## Exercise goal
Search the records for the string "size", then copy each line where it appears.

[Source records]
____________________

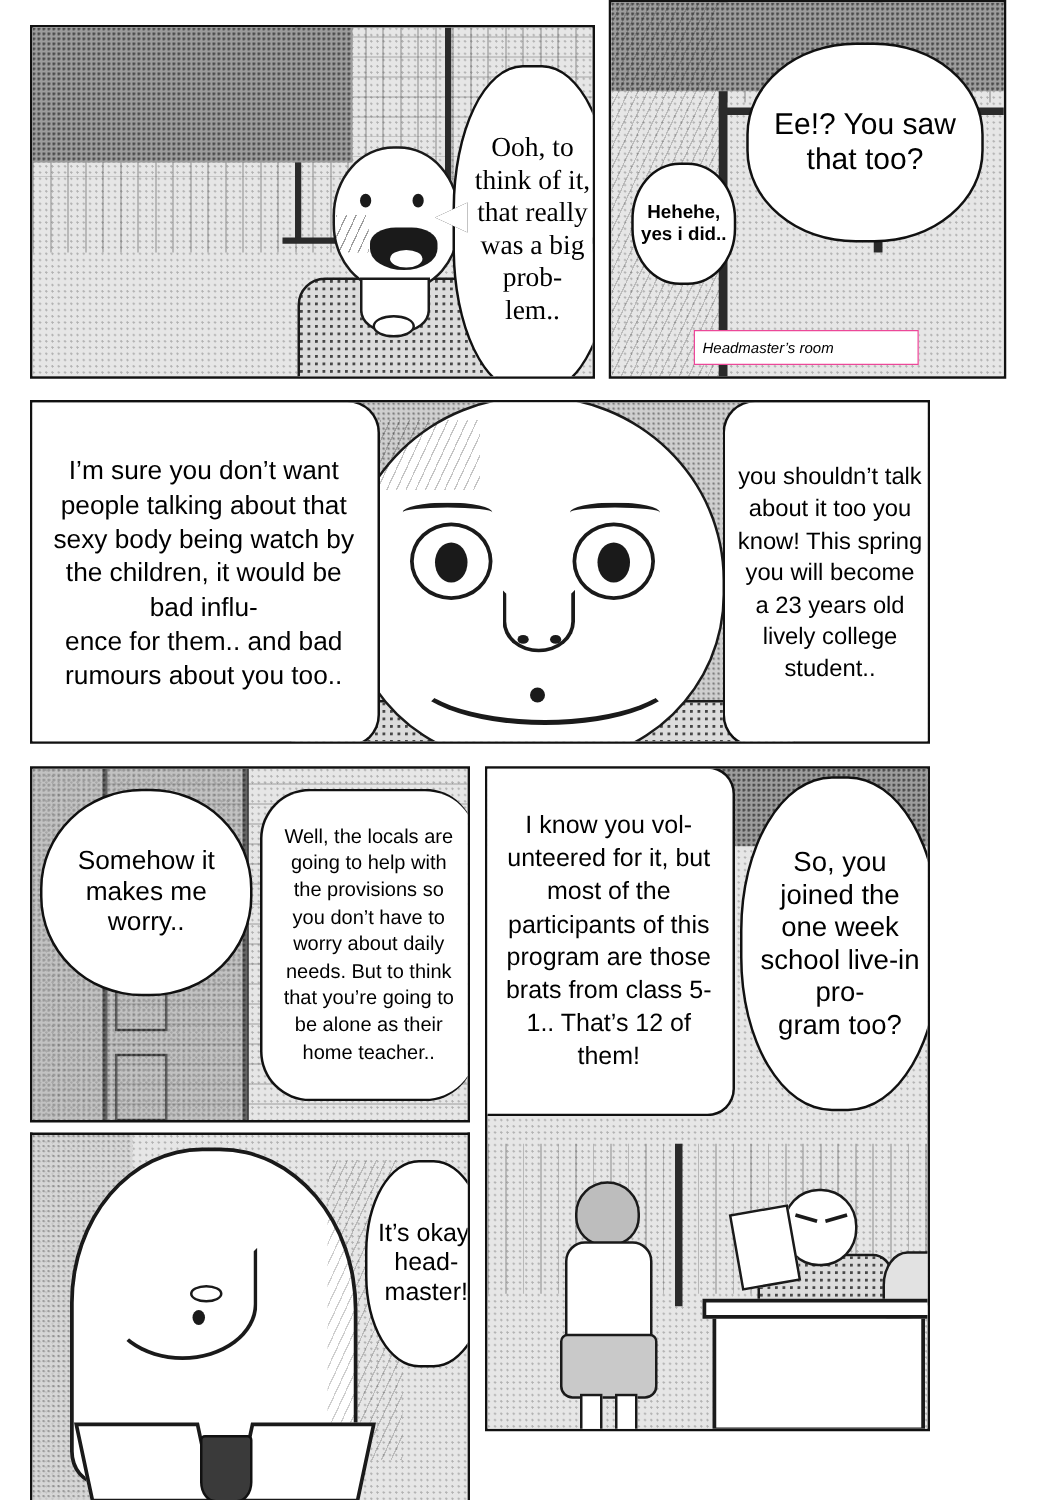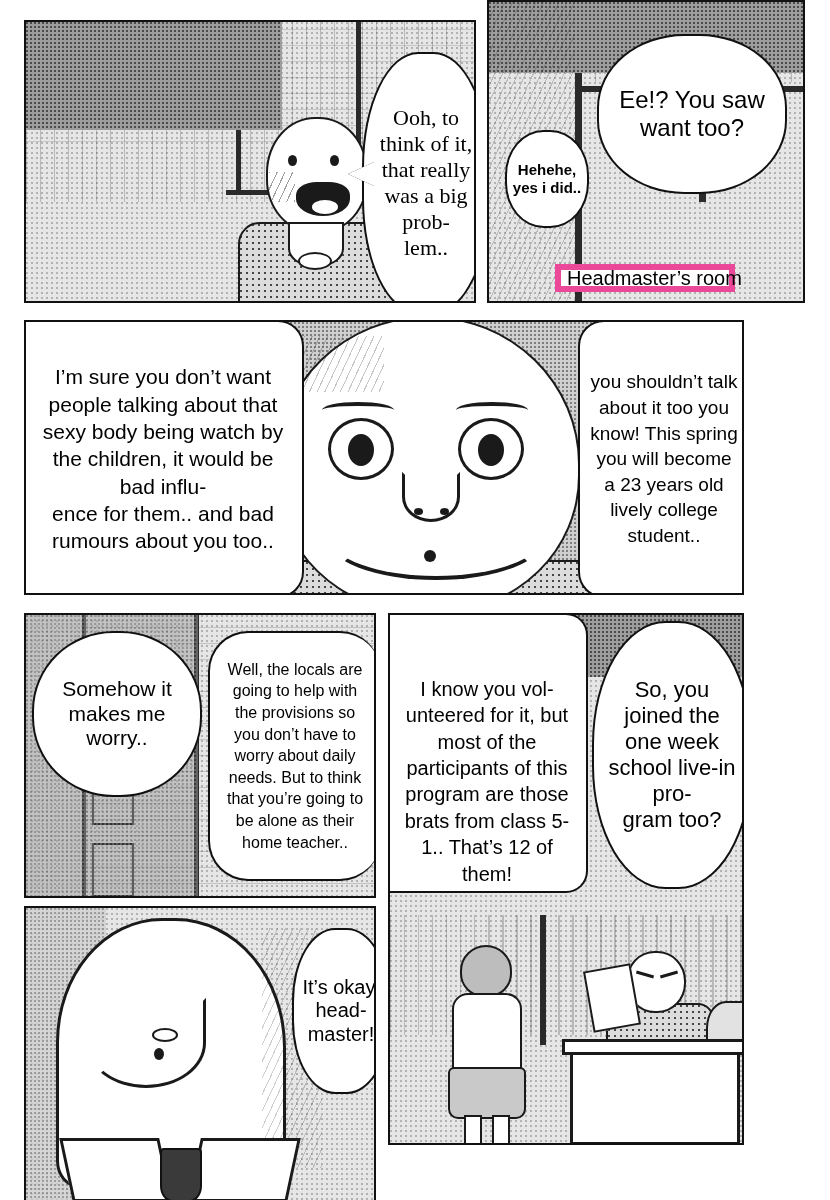--- a/index.html
+++ b/index.html
@@ -193,7 +193,7 @@
       <span class="txt" style="font-size:15px; padding:2px 5px;">Hehehe, yes i did..</span>
     </div>
     <div class="balloon" style="left:108px; top:32px; width:190px; height:160px; border-radius:46%;">
-      <span class="txt" style="font-size:24px;">Ee!? You saw want too?</span>
+      <span class="txt" style="font-size:24px;">Ee!? You saw that too?</span>
     </div>
 
     <div class="label-box" style="left:66px; top:262px; width:180px; height:28px; justify-content:flex-start;">Headmaster’s room</div>

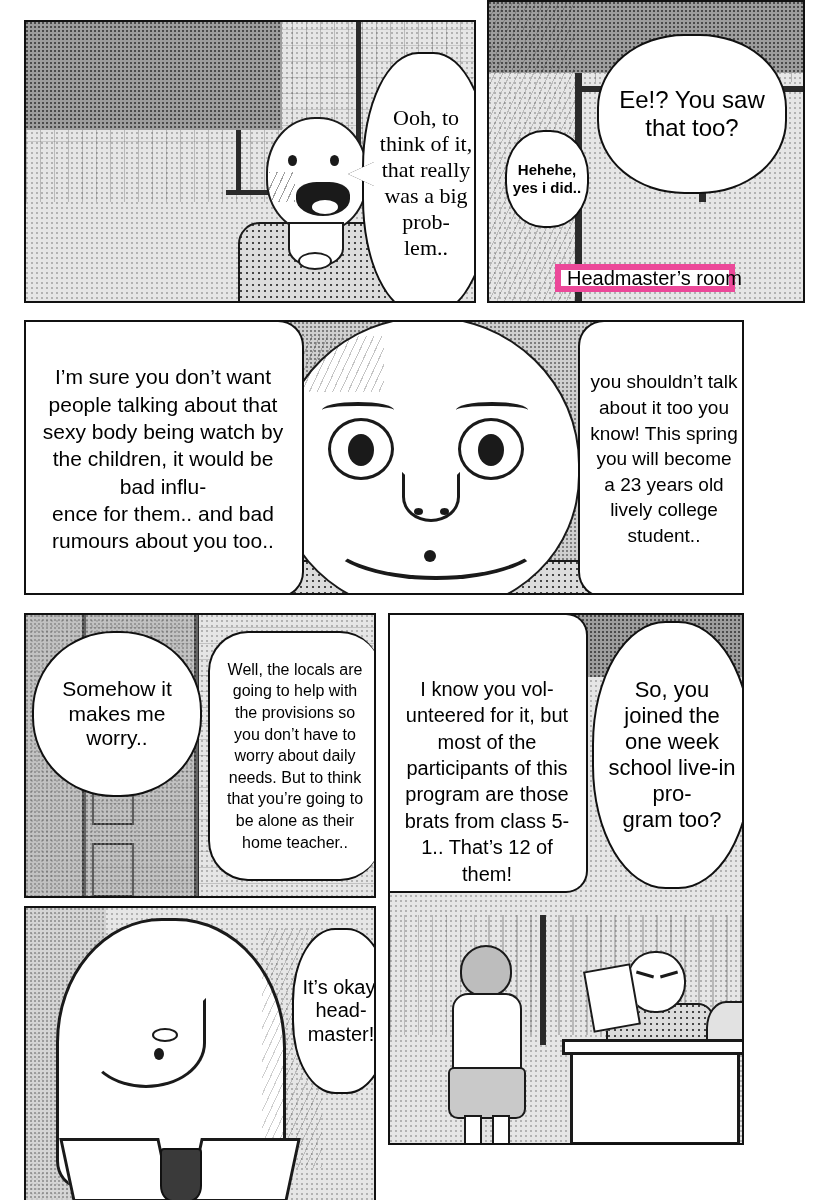--- a/index.html
+++ b/index.html
@@ -116,16 +116,17 @@
   .label-box {
     position: absolute;
     background: #ffffff;
-    border: 6px solid #ec4899;
+    border: 1px solid #ec4899;
     box-sizing: border-box;
     display: flex;
     align-items: center;
     justify-content: center;
-    font-size: 20px;
+    font-size: 12px;
     color: #000;
     z-index: 8;
     padding: 2px 6px;
     white-space: nowrap;
+    font-style: italic;
   }
 
   

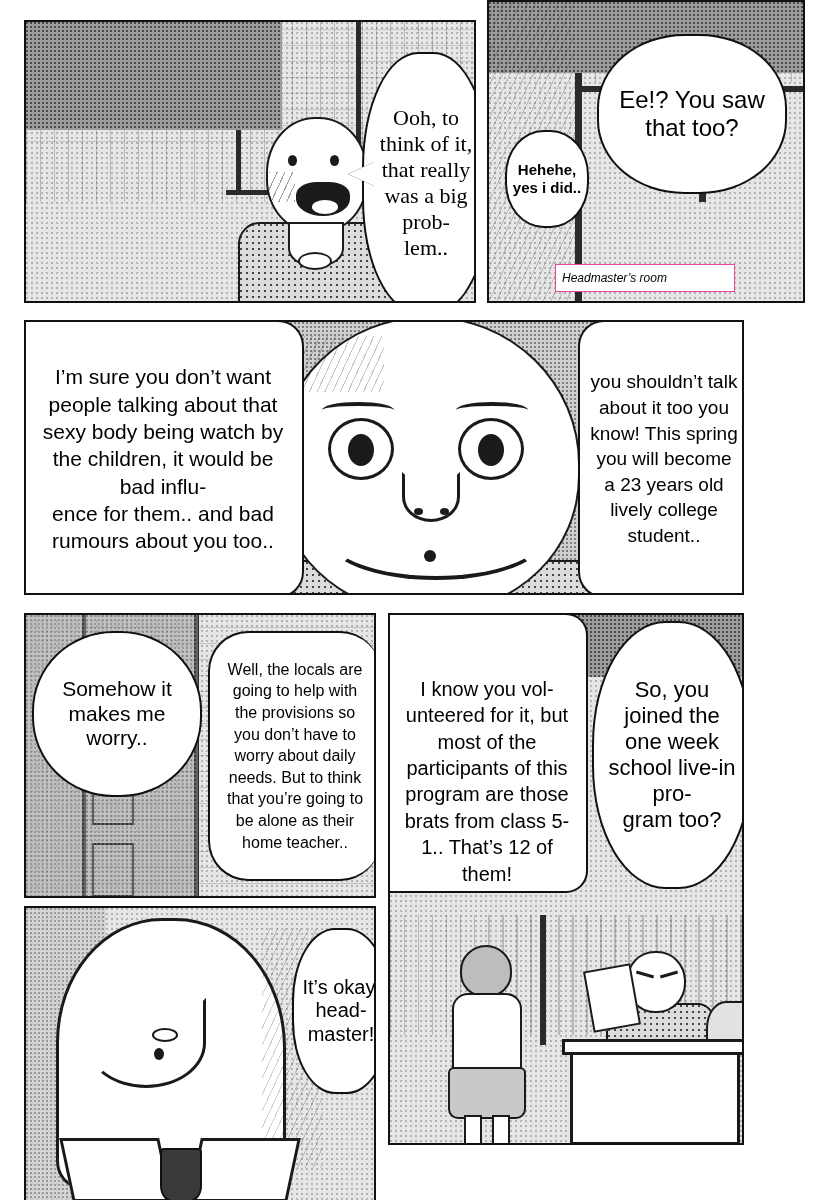--- a/index.html
+++ b/index.html
@@ -273,7 +273,7 @@
     <div class="shape white" style="left:198px; top:352px; width:48px; height:62px; border:2.5px solid #1a1a1a; transform:rotate(-10deg); z-index:7;"></div>
     <div class="shape" style="left:316px; top:386px; width:40px; height:54px; background:#e2e2e2; border:2.5px solid #1a1a1a; border-radius:50% 10% 50% 10%; z-index:5;"></div>
 
-    <div class="balloon rect" style="left:-2px; top:-2px; width:200px; height:280px; border-radius:0 22px 22px 0; border-left:none;align-items:flex-end;">
+    <div class="balloon rect" style="left:-2px; top:-2px; width:200px; height:280px; border-radius:0 22px 22px 0; border-left:none;">
       <span class="txt" style="font-size:20px; line-height:1.32;">I know you vol-
 unteered for it, but most of the participants of this program are those brats from class 5-1.. That’s 12 of them!</span>
     </div>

____________________

## Exercise solution
       <span class="txt" style="font-size:15px; padding:2px 5px;">Hehehe, yes i did..</span>
-      <span class="txt" style="font-size:24px;">Ee!? You saw want too?</span>
+      <span class="txt" style="font-size:24px;">Ee!? You saw that too?</span>
-    font-size: 20px;
+    font-size: 12px;
       <span class="txt" style="font-size:20px; line-height:1.32;">I know you vol-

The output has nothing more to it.